● **Records for the task**:
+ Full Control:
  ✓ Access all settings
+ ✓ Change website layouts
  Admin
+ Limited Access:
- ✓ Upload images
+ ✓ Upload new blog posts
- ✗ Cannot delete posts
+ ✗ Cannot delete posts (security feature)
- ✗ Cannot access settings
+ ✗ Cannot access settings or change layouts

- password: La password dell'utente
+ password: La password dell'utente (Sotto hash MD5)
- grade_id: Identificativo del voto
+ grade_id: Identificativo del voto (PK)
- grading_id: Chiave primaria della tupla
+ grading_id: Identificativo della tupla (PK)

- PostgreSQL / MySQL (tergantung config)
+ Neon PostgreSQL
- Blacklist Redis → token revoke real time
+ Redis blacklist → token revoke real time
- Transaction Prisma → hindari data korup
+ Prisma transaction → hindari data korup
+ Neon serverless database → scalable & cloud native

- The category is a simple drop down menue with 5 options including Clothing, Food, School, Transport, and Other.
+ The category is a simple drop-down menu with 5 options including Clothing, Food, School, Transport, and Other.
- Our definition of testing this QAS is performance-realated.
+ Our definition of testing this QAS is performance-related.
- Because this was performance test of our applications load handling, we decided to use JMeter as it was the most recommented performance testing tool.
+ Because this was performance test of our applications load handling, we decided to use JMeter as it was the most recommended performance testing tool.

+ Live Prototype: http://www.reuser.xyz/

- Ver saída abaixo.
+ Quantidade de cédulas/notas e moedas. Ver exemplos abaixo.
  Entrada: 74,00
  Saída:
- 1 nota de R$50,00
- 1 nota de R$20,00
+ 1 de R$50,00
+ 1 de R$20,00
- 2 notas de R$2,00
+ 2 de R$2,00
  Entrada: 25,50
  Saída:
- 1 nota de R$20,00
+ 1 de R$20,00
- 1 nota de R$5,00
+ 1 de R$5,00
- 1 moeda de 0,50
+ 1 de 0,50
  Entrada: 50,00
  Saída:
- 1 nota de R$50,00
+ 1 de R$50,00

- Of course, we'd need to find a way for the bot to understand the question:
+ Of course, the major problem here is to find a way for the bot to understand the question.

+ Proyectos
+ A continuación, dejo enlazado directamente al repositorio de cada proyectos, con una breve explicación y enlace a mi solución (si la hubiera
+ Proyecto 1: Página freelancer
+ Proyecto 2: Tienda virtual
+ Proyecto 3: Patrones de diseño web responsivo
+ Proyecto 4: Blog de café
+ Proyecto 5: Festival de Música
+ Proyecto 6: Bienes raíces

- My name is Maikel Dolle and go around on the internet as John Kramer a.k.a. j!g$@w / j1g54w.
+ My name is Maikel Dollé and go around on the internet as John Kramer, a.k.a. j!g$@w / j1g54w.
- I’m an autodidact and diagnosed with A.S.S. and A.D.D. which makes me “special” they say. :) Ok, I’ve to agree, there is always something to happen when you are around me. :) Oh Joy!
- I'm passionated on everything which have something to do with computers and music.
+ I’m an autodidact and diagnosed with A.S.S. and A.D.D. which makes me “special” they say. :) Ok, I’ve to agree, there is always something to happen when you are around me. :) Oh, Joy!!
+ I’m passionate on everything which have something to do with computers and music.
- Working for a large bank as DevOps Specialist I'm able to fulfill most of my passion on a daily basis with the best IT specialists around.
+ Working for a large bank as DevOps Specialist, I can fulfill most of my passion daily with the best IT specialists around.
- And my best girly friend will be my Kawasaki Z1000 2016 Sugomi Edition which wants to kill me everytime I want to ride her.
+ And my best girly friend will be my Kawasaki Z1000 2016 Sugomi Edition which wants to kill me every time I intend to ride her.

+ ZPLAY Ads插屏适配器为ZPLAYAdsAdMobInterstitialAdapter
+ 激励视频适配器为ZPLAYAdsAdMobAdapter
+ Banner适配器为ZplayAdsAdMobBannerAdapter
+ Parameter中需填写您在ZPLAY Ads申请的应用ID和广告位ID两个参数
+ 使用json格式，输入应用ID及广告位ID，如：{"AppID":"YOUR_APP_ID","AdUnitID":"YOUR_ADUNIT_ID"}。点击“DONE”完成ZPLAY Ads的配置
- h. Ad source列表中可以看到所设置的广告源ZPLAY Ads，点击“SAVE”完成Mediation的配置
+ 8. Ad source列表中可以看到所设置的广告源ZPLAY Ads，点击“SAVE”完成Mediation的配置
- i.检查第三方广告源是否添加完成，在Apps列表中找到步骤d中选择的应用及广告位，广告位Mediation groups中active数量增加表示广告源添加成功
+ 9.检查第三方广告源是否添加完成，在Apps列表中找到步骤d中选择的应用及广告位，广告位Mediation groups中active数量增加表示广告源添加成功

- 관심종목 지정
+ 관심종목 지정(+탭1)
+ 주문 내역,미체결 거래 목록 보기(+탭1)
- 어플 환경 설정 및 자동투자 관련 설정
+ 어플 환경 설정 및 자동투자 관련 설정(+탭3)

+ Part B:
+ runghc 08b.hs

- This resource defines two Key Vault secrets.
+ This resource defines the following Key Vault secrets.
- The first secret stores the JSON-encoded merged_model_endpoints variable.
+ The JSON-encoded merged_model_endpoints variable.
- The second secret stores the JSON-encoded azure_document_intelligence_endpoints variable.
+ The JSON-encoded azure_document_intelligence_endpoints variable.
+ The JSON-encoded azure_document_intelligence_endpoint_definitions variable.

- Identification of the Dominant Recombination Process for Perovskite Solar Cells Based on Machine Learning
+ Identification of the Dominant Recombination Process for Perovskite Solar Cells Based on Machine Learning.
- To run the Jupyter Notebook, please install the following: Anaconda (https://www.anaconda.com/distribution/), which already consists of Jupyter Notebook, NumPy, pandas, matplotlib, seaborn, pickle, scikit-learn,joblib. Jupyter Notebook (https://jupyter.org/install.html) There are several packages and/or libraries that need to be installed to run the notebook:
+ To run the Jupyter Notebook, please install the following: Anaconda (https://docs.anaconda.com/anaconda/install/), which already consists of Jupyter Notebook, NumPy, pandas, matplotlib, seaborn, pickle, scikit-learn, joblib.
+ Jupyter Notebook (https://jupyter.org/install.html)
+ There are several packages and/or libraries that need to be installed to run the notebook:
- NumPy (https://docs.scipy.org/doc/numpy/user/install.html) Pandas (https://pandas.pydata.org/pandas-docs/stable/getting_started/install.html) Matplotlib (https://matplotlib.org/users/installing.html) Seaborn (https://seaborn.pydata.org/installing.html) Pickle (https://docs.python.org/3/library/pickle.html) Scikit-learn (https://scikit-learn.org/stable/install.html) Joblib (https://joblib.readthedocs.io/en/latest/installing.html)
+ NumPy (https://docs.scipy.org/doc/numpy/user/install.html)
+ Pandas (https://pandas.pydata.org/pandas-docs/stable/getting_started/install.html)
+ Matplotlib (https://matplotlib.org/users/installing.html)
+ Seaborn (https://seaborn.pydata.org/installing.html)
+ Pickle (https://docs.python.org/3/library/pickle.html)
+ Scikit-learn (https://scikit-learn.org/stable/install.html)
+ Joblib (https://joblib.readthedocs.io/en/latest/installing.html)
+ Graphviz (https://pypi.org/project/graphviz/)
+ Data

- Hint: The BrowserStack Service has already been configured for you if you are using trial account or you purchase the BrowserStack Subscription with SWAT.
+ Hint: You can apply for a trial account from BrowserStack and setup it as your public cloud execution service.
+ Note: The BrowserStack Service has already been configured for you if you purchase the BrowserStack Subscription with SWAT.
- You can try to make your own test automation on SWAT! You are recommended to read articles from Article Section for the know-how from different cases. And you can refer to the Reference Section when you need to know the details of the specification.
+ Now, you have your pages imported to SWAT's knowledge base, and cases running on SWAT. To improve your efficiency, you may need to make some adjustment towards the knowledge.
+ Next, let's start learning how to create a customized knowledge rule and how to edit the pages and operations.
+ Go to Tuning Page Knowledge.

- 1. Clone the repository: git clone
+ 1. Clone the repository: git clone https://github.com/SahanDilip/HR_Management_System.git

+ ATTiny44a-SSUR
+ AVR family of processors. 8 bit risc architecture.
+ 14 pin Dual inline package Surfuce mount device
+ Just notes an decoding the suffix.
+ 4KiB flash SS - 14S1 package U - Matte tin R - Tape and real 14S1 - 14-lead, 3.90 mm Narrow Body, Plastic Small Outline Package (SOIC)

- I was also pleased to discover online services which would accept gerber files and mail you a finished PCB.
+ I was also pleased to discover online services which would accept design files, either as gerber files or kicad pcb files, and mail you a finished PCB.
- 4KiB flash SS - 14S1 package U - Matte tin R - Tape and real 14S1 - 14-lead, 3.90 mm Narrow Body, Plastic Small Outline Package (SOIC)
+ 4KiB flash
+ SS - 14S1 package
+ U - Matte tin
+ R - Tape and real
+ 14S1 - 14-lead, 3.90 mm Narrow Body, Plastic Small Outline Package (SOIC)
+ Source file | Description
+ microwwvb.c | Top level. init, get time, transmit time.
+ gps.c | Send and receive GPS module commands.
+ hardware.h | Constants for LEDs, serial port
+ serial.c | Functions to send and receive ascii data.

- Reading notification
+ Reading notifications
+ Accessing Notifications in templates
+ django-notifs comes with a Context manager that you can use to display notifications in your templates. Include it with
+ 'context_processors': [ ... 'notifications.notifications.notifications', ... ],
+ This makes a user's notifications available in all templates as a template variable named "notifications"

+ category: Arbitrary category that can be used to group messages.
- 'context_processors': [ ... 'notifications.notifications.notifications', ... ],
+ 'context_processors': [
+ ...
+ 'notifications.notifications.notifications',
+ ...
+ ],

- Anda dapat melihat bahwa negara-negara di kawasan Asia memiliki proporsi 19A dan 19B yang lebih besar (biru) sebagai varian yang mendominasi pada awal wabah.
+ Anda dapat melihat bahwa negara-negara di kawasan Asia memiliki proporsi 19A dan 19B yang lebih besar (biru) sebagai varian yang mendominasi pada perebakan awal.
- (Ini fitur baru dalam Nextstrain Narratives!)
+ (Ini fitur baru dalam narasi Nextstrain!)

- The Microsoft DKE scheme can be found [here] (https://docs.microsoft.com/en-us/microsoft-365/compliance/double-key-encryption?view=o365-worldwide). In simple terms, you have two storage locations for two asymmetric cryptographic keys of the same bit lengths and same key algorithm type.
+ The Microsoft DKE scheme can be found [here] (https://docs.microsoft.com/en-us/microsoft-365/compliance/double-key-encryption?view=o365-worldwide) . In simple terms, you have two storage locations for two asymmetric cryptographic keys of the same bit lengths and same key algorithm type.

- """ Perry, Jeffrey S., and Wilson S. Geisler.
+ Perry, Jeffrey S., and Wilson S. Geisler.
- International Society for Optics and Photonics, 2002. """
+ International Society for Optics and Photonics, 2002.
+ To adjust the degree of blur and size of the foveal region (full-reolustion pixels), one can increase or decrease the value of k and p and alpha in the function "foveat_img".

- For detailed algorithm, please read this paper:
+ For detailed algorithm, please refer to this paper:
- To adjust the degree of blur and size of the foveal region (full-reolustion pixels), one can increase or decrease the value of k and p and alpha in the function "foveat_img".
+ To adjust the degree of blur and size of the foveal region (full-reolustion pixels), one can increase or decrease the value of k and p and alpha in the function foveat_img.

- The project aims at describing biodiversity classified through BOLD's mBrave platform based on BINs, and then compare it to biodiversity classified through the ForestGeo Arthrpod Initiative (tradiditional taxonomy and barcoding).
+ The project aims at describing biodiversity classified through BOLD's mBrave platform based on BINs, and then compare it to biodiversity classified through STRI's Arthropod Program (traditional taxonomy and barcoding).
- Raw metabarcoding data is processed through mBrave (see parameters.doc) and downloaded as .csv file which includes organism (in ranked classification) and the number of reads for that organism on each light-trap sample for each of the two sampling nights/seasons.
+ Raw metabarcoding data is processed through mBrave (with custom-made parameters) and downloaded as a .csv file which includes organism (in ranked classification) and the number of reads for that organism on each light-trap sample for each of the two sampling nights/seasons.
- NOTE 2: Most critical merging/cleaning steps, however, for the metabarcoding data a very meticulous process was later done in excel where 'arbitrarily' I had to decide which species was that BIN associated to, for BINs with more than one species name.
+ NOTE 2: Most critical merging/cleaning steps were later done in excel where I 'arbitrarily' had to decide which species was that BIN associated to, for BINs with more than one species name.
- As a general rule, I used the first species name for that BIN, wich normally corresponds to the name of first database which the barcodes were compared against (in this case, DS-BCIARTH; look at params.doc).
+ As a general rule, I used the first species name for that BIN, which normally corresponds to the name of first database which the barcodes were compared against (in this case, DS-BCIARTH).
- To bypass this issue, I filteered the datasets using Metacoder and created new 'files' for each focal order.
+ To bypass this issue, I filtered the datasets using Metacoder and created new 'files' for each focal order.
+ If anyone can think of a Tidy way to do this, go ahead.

● **Task prompt**: From the listing above, how many lines contain the word "source列表中可以看到所设置的广告源ZPLAY"? Give only the number.

● **Response below**: 2